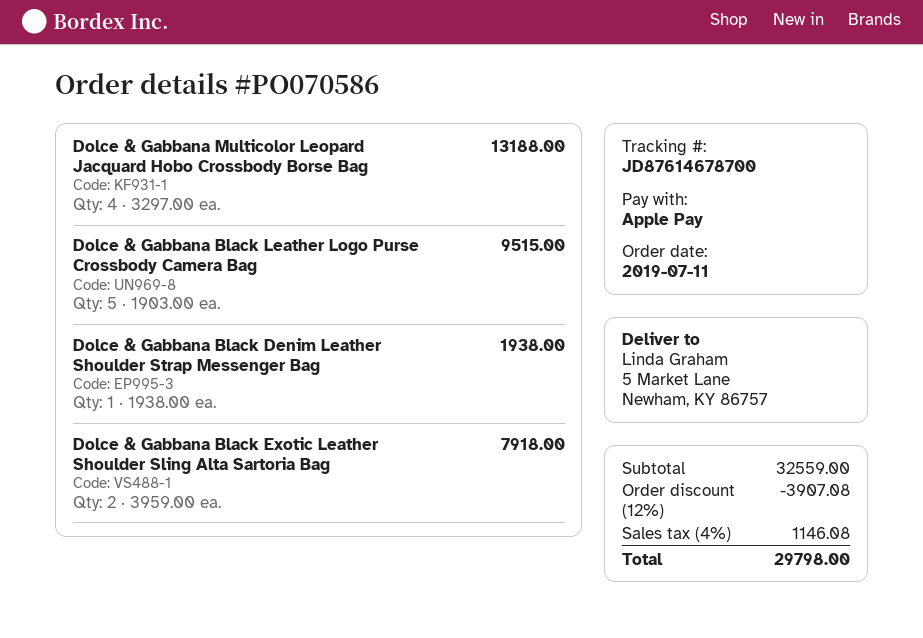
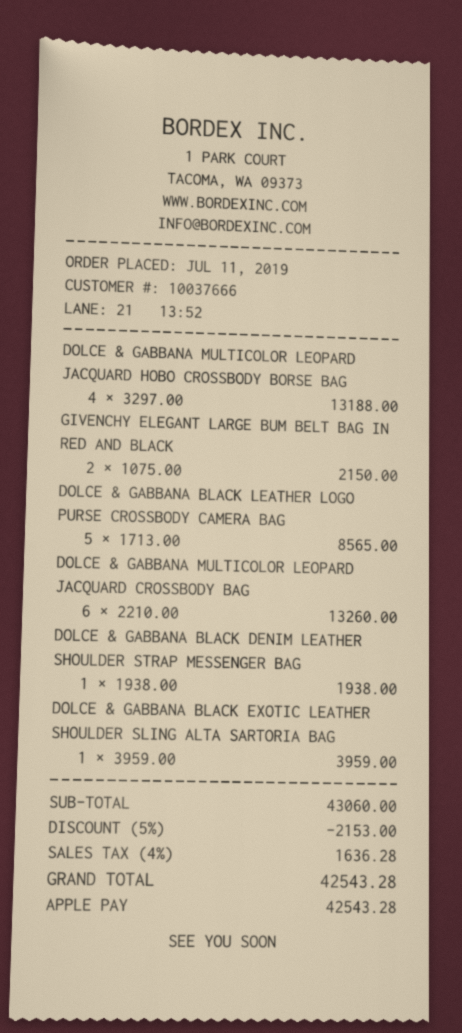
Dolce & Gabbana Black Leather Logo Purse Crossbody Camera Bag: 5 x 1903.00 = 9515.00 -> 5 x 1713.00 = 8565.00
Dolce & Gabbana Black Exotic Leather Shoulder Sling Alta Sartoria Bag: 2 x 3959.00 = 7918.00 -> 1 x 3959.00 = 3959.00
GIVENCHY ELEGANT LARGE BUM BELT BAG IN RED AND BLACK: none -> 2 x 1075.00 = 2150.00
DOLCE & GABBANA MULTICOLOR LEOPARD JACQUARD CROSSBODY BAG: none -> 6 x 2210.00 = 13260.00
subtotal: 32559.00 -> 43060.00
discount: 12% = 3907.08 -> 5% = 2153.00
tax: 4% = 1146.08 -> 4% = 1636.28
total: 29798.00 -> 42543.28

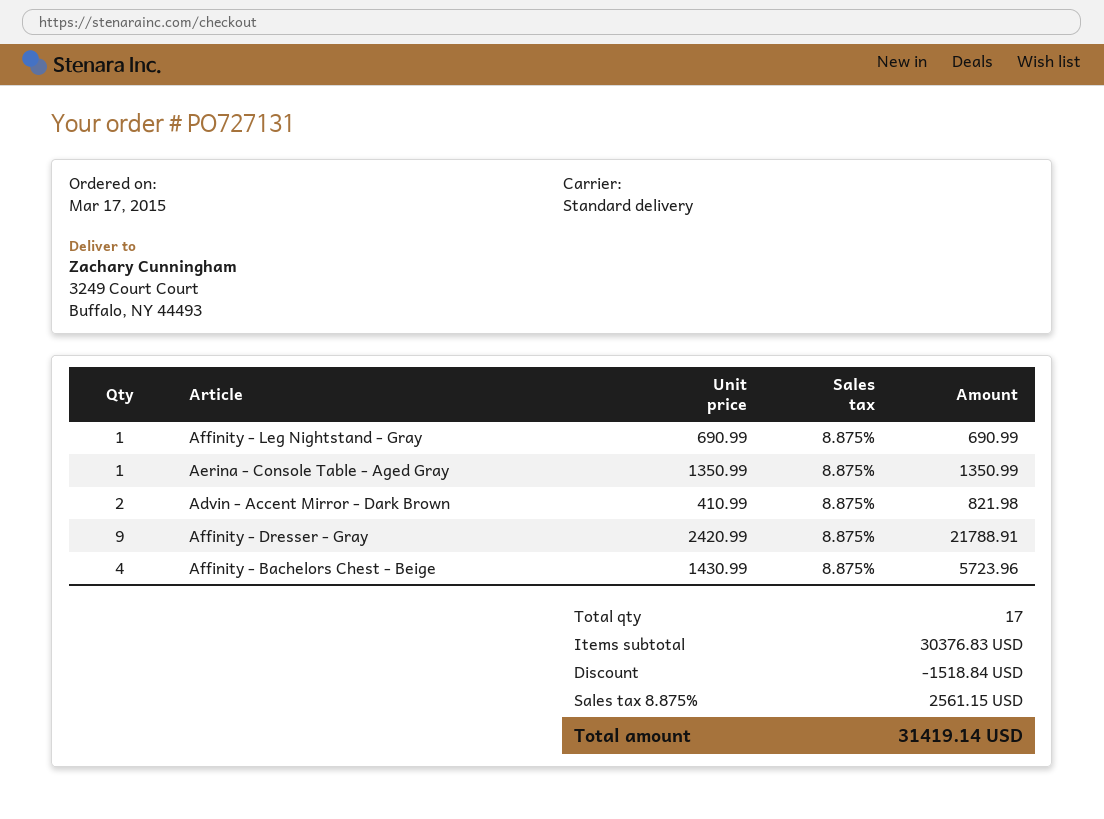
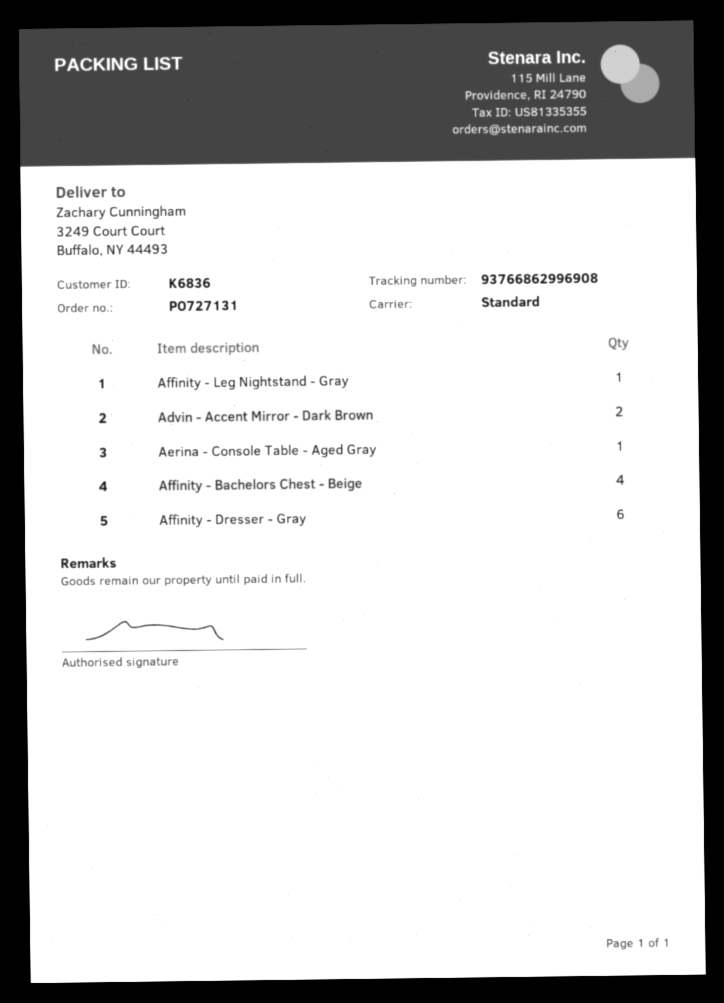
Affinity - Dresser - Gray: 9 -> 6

> **THE PROBLEM**
The job here is to retype the data exactly, with no pictures included.

> **EXERCISE ANSWER**
Dolce & Gabbana Black Leather Logo Purse Crossbody Camera Bag: 5 x 1903.00 = 9515.00 -> 5 x 1713.00 = 8565.00
Dolce & Gabbana Black Exotic Leather Shoulder Sling Alta Sartoria Bag: 2 x 3959.00 = 7918.00 -> 1 x 3959.00 = 3959.00
GIVENCHY ELEGANT LARGE BUM BELT BAG IN RED AND BLACK: none -> 2 x 1075.00 = 2150.00
DOLCE & GABBANA MULTICOLOR LEOPARD JACQUARD CROSSBODY BAG: none -> 6 x 2210.00 = 13260.00
subtotal: 32559.00 -> 43060.00
discount: 12% = 3907.08 -> 5% = 2153.00
tax: 4% = 1146.08 -> 4% = 1636.28
total: 29798.00 -> 42543.28

Affinity - Dresser - Gray: 9 -> 6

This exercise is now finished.